The vnode is the focus of all file activity in
NetBSD. There is a unique vnode allocated for each active file, directory, mounted-on file, fifo, domain socket, symbolic link and device. The kernel has no concept of a file's underlying structure and so it relies on the information stored in the vnode to describe the file. Thus, the vnode associated with a file holds all the administration information pertaining to it.
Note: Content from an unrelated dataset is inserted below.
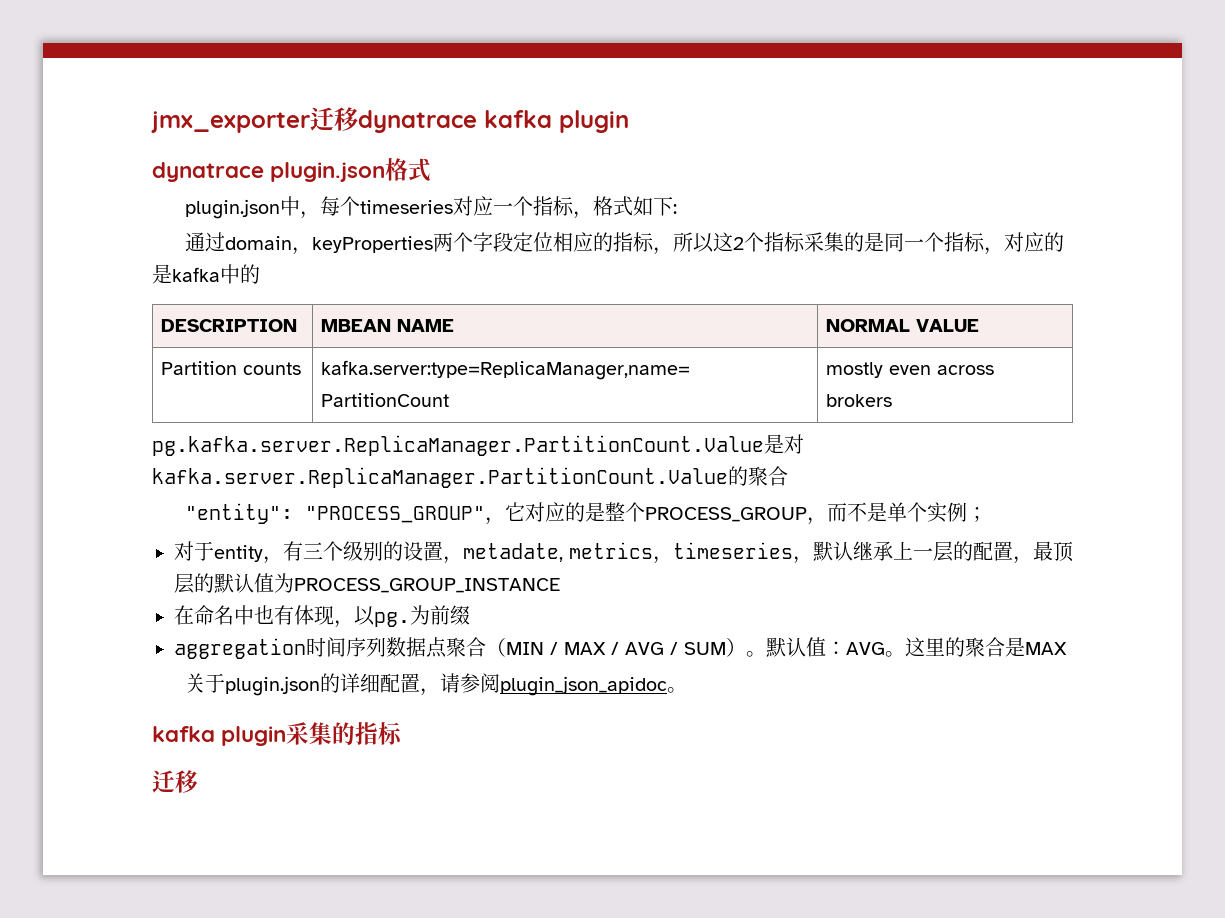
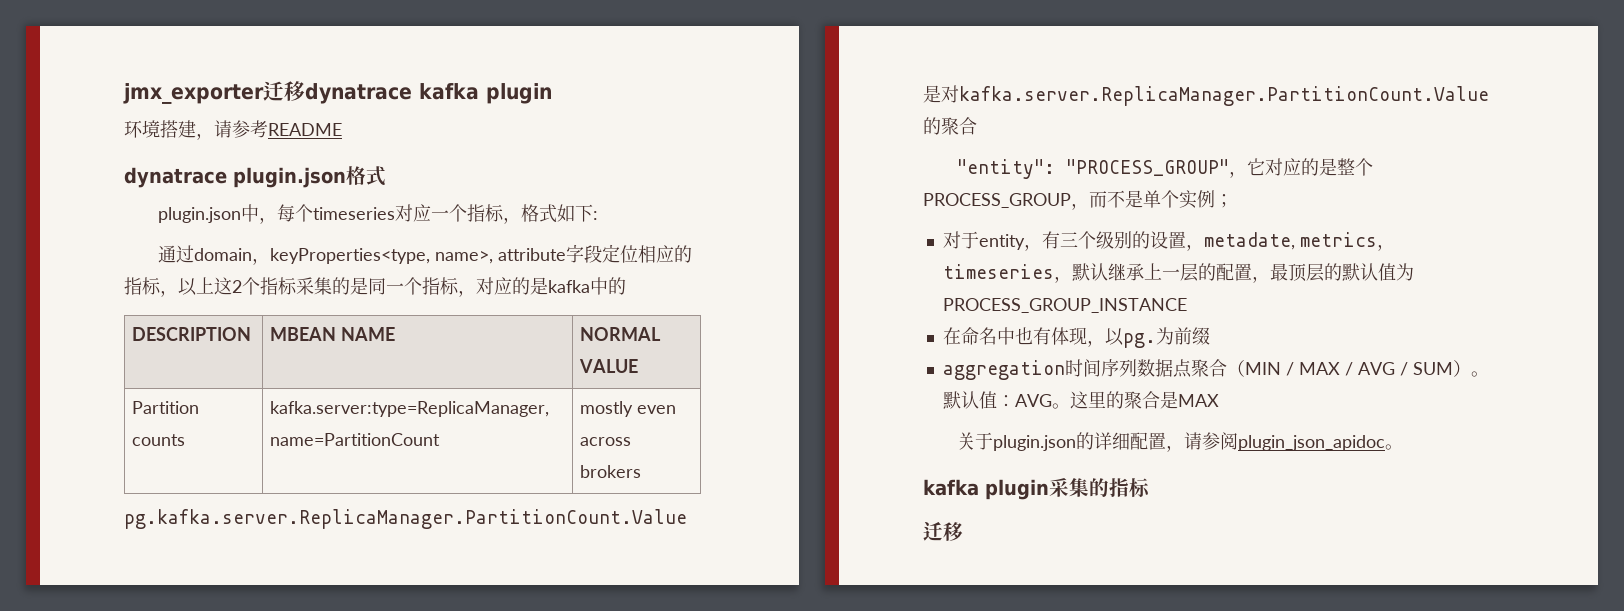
(629, 121) none -> [124,120,342,140] // 环境搭建，请参考README
[311,232,473,253] keyProperties两个 -> [270,248,567,264] keyProperties<type, name>, attribute
[672,232,714,253] 所以 -> [178,277,214,296] 以上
When a process requests an operation on a file, the
vfs(9) interface passes control to a file system type dependent function to carry out the operation. If the file system type dependent function finds that a vnode representing the file is not in main memory, it dynamically allocates a new vnode from the system main memory pool. Once allocated, the vnode is attached to the data structure pointer associated with the cause of the vnode allocation and it remains resident in the main memory until the system decides that it is no longer needed and can be recycled.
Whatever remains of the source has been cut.